→ Instructions to follow
Report how many lines in the data include "font", with the number as the only reply.

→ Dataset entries
'''
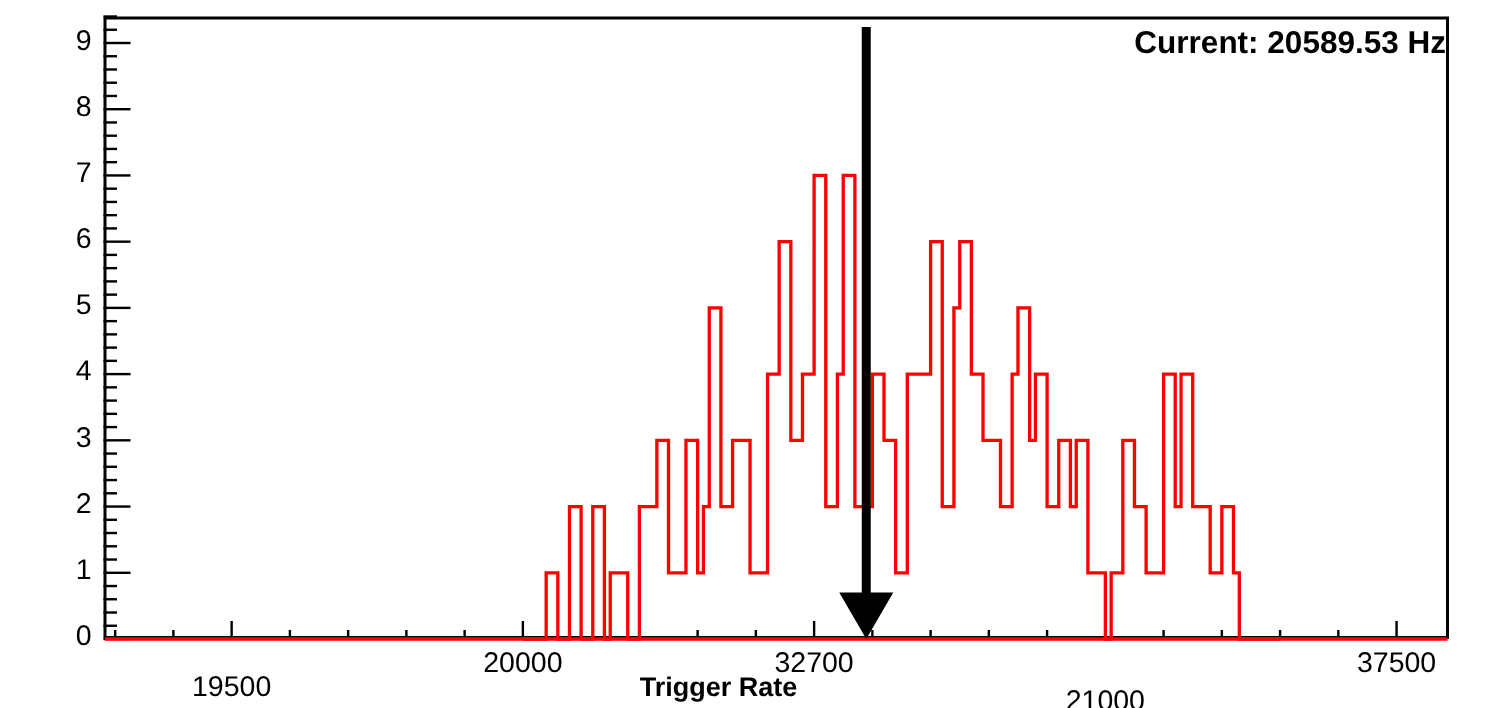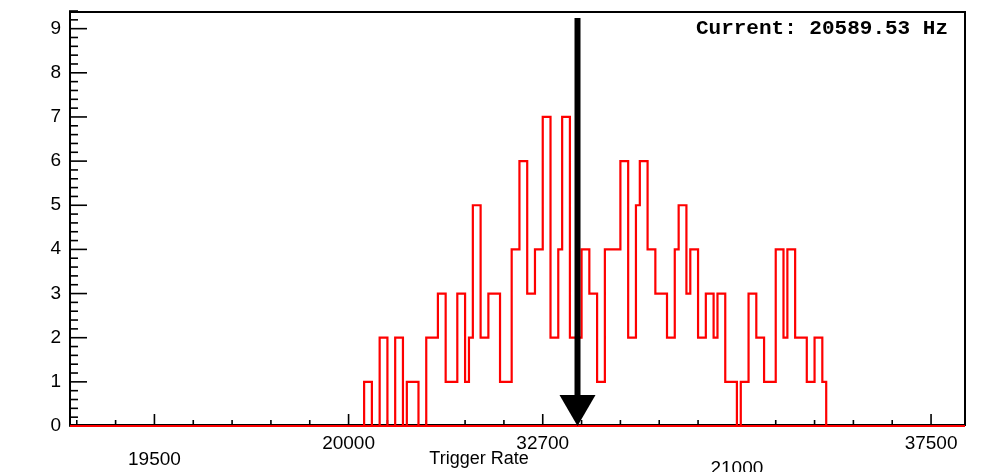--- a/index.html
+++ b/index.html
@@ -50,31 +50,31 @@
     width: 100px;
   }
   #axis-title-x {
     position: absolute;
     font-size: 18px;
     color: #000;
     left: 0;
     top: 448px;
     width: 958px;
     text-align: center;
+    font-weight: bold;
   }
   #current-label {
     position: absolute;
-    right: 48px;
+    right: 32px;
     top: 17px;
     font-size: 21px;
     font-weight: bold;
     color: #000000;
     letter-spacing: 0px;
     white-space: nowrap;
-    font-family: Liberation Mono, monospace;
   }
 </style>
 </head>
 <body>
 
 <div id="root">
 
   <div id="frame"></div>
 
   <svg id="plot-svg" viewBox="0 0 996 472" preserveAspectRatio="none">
'''
→ Answer area
5